About this exercise -
Everything in the records below is to be reproduced exactly, apart from the images.

(Given information Opens)

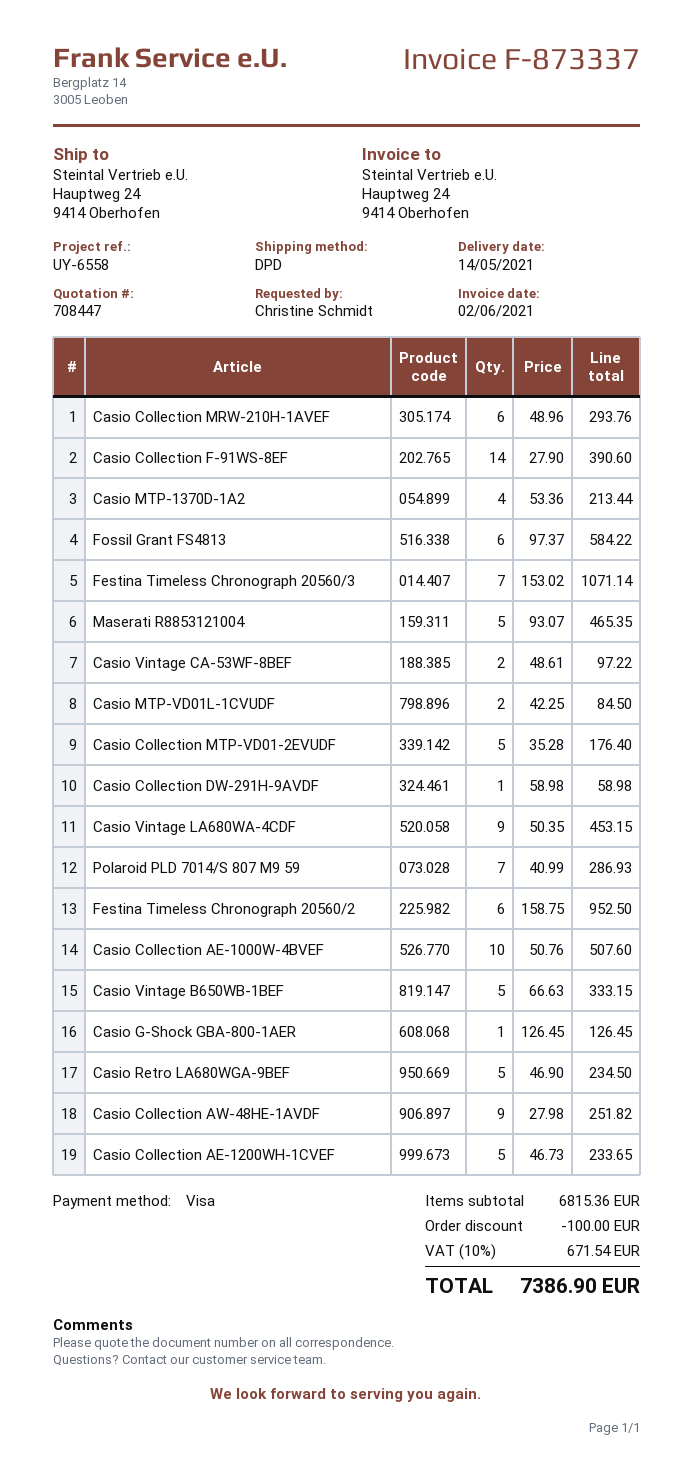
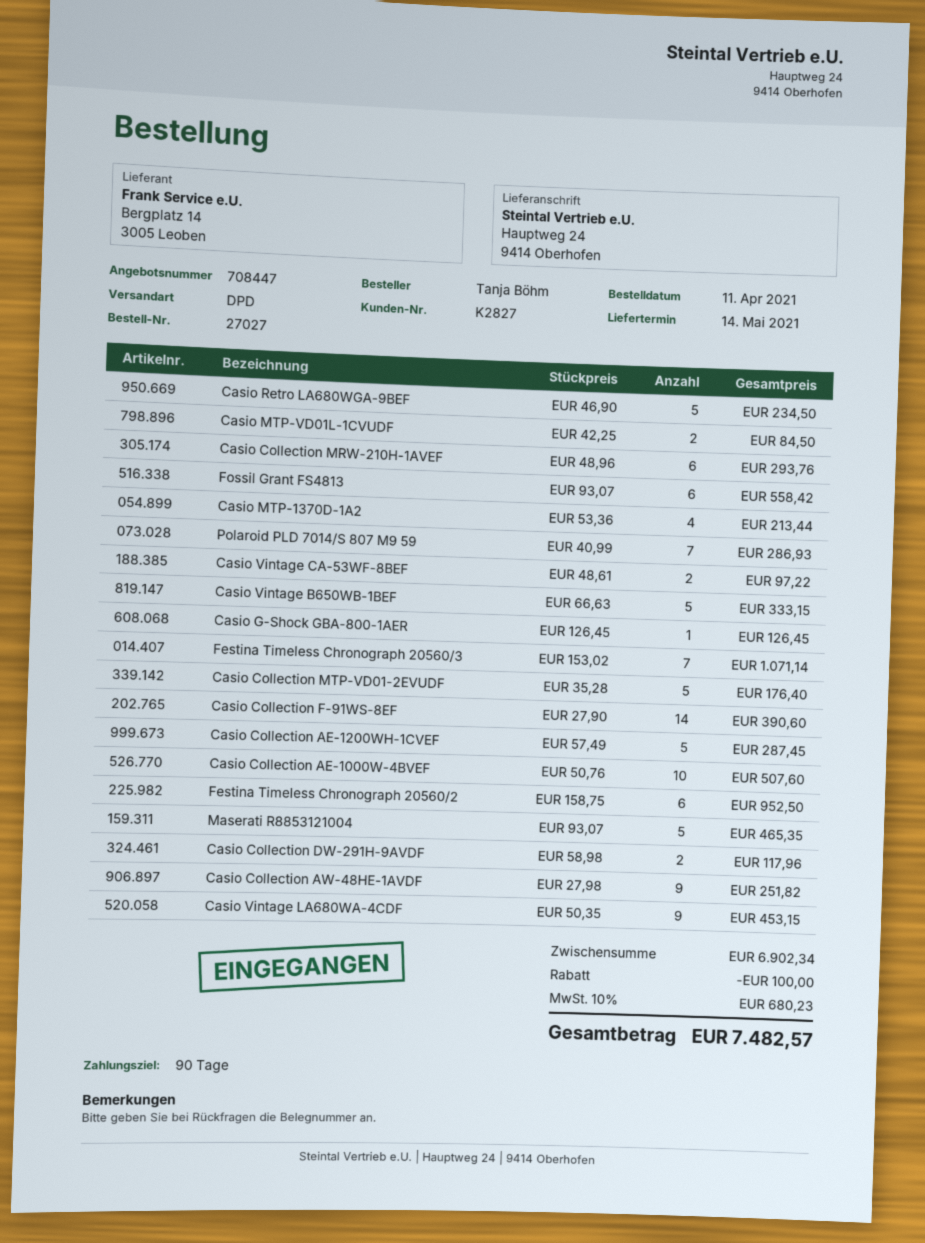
ordered by: Christine Schmidt -> Tanja Böhm
Fossil Grant FS4813: 6 x 97.37 = 584.22 -> 6 x 93.07 = 558.42
Casio Collection DW-291H-9AVDF: 1 x 58.98 = 58.98 -> 2 x 58.98 = 117.96
Casio Collection AE-1200WH-1CVEF: 5 x 46.73 = 233.65 -> 5 x 57.49 = 287.45
subtotal: 6815.36 -> 6902.34
tax: 10% = 671.54 -> 10% = 680.23
total: 7386.90 -> 7482.57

(Given information Closes)

Output -
ordered by: Christine Schmidt -> Tanja Böhm
Fossil Grant FS4813: 6 x 97.37 = 584.22 -> 6 x 93.07 = 558.42
Casio Collection DW-291H-9AVDF: 1 x 58.98 = 58.98 -> 2 x 58.98 = 117.96
Casio Collection AE-1200WH-1CVEF: 5 x 46.73 = 233.65 -> 5 x 57.49 = 287.45
subtotal: 6815.36 -> 6902.34
tax: 10% = 671.54 -> 10% = 680.23
total: 7386.90 -> 7482.57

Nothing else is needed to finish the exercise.